Properties of Expectation:

1. $E[c]=c$, c being a constant.
2. $E[c.g(x)]=c.E[g(x)],$ c being a constant.
3. $E[c_1.g_1(x)+c_2.g_2(x)]=c_1.E[g_1(x)+c_2.E[g_2(x)],$ here $c_1$ and $c_2$ are any real constants.
4. $E[g_1(x)]\leq E[g_2(x)]$, provied $g_1(x)\leq g_2(x)~ \forall x\in R$.
5. If $g(x)=x$ then $E[g(x)]=E[X]$ is the mean of $X$.
6. If $g(x)=(x-\mu_x)^2$, then $E[g(x)]=var[X]$.
7. If $g(x)=(x-\mu_x)^r$, then $E[g(x)]=\mu_r$, which is the rth moment about the mean $\mu_r^{'}$
8. If $g(x)=(x-a)^r$, then $E[g(x)]=\mu_r^{'}$, which is rth moment about the point $x=a$.
9. If $g(x)=x^r$, then $E[g(x)]=E[X^2]=\mu_r^{'}$ which is the rth moment about the point $x=0$.

Example 1. The function $$f(x)=ae^{-\alpha x}.I_{(0, \infty)}, \alpha >0$$ is a p.d.f.

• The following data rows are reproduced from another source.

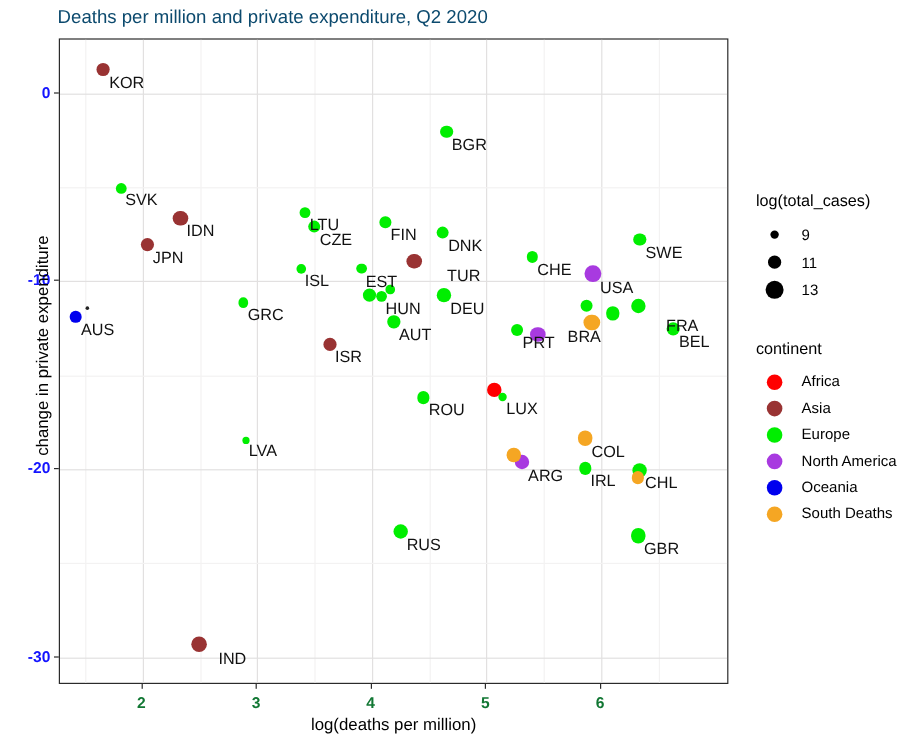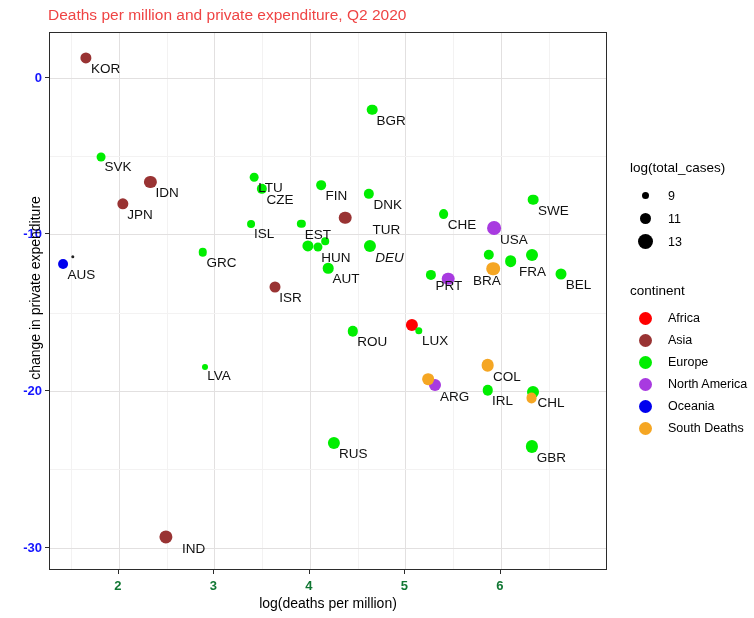"Deaths per million and private" .chart-title { color: #ef4444 -> #0c4a6e }
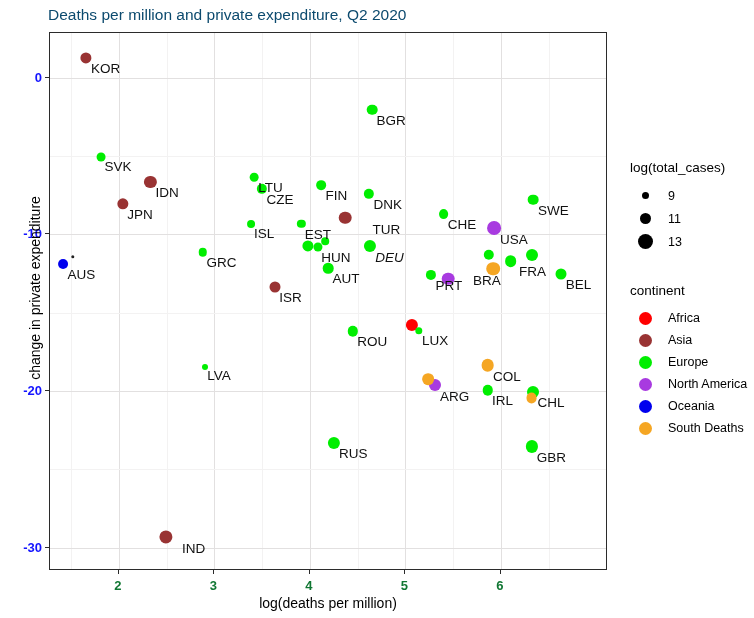"DEU" div.ptlabel { font-style: italic -> none }
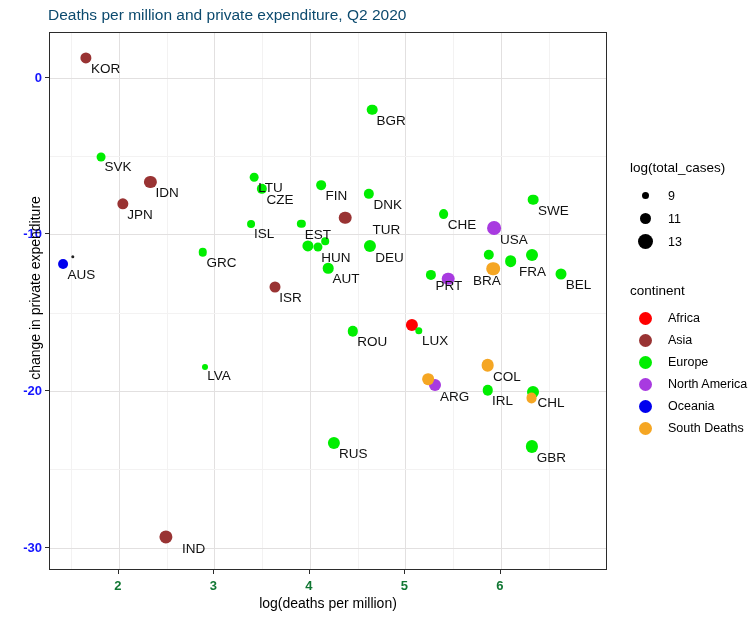"FRA" div.ptlabel { left: 445px -> 481px }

Solution: Consider $$\int_{-\infty}^{\infty} f(x) dx = \int_{-\infty}^{\infty} \alpha e^{-\alpha x}. I_{(0, \infty)}dx =\int_0^{\infty}\alpha e^{-\alpha x}dx=\left[ -e^{-\alpha x}\right]_0^{\infty}=-(0-1)=1$$

Hence the given function is a p.d.f.

Example 2. Let X be a continuous random variable with p.d.f $$f(x)=\tau e^{-\tau x} ~ for x\geq 0$$

$$ E[X]=\int_0^{\infty} x.f(x) dx = \int_0^{\infty} x. \tau e^ {-\tau x} dx$$

$$=\tau \left[ \left[ \frac{x. e^{-\tau x}}{-\tau}\right]_0^{\infty} +\frac{1}{\tau} \int_0^ {\infty} e^{-\tau x}dx\right] = \tau [0-\frac{1}{\tau ^2}[e^{-\tau x}]_0^{-\infty}=\frac{1}{\tau}$$

 

Distribution Functions

    

Random Variable: A random variable on a given probability space $(\Omega, \tilde{A}, P[.])$, denoted by $X$, is a function $X(.):\Omega \rightarrow R $   such that the set $\{w \in \Omega : X(w) \leq x \}$ as $\{X \leq x \}\in \tilde{A}$ for each $x\in R$.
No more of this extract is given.